Panov came to Litex Lovech from Spartak Pleven in January 2009. For three seasons with Spartak he earned 49 appearances playing in the Second League. He made his team debut for Litex on 3 February 2009, in a 5-1 friendly drubbing of Chinese vice-champion Shanghai Shenhua.

Panov played for Slavia Sofia between 2013 and 2016. He was part of the squad that finished on 4th place during season 2015–16.

===Botev Plovdiv===
On 9 June 2016, Panov signed a one-year contract with Botev Plovdiv. On 30 July 2016, he made his debut in a 1–1 draw against the local rivals Lokomotiv Plovdiv.

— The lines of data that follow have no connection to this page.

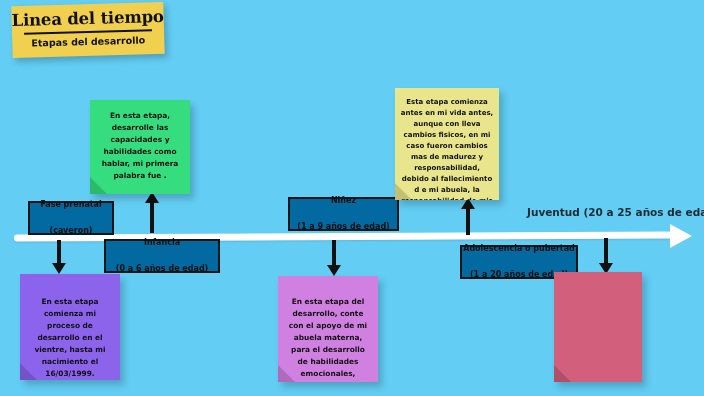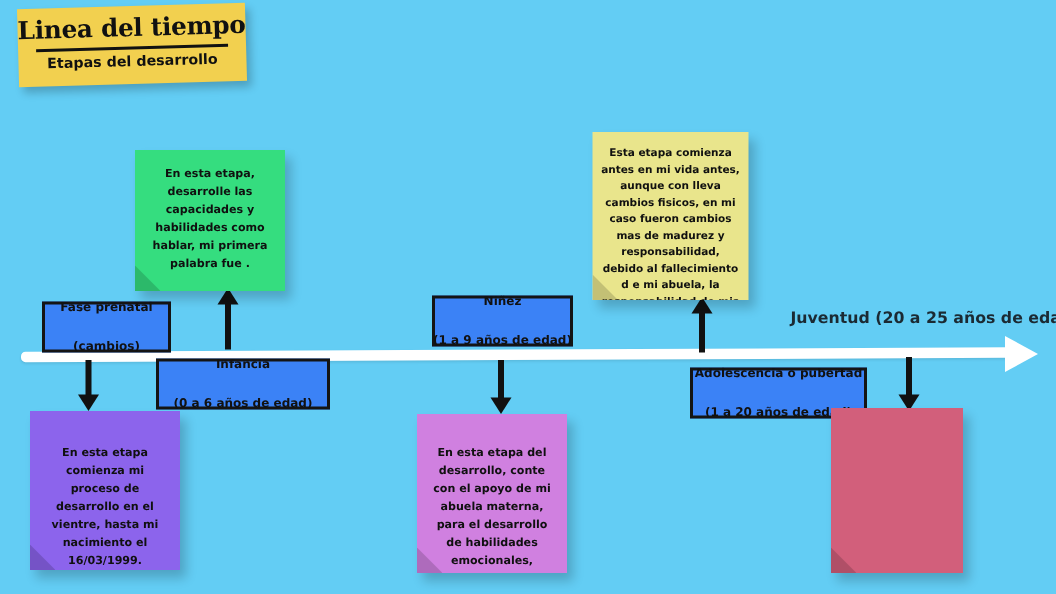"Fase prenatal" .label-box { background: #3b82f6 -> #0369a1 }
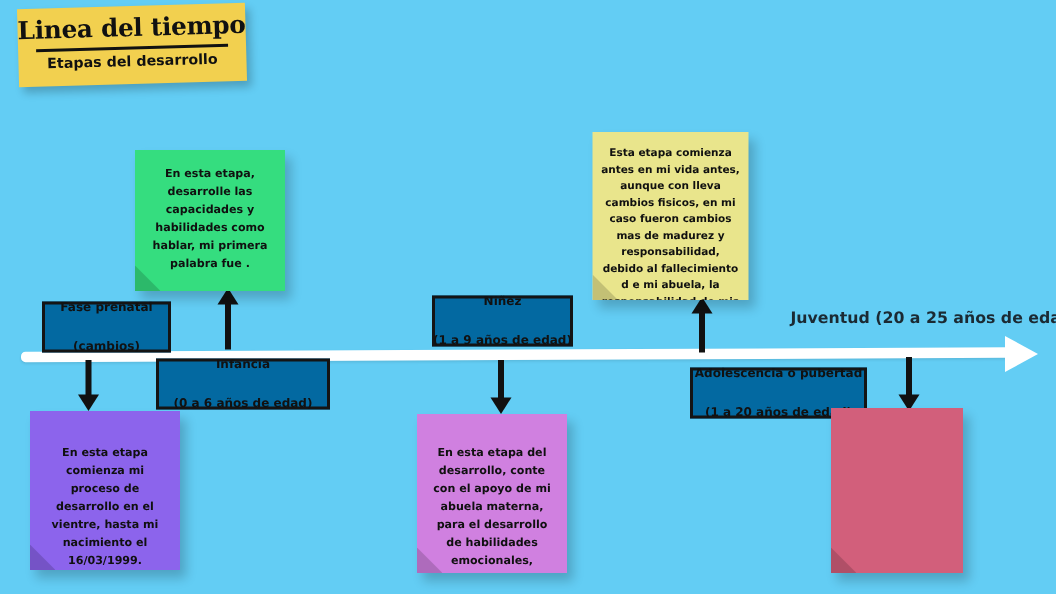"Niñez" div.label-box { width: 94px -> 111px }
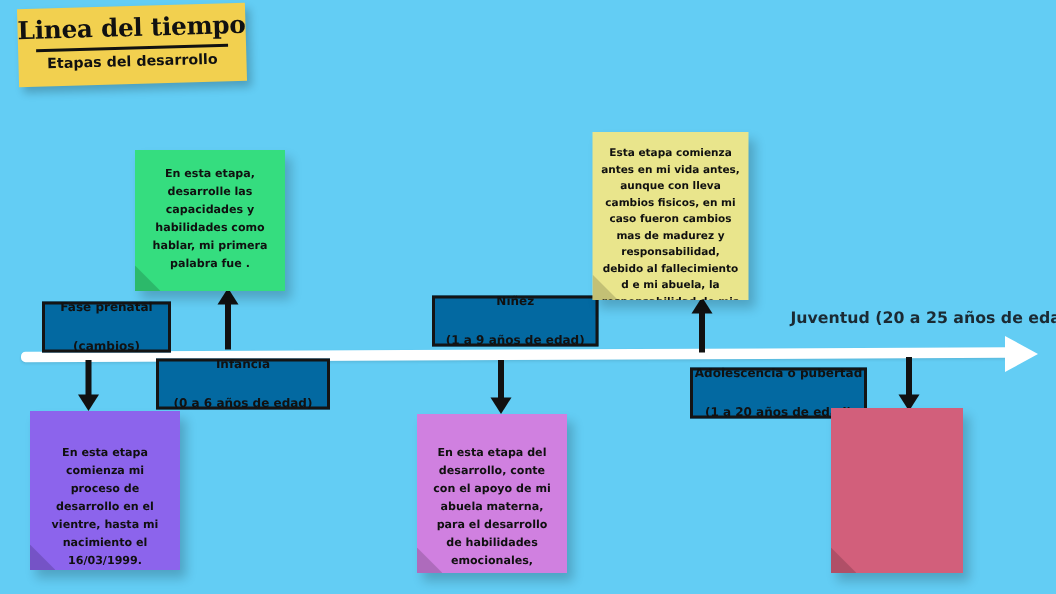"(cambios)" span { text: cambios -> cayeron }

On 9 December 2017, Panov scored his first goal for Botev for the 3–0 win over Etar Veliko Tarnovo. His outstanding performance earned him the award for man of the match.

On 20 February 2018 Panov was sold to Ludogorets.

==International career==
Between 2006 and 2008 Panov was part of the Bulgaria national under-19 football team. With the team he played at the 2008 UEFA European Under-19 Football Championship in the Czech Republic.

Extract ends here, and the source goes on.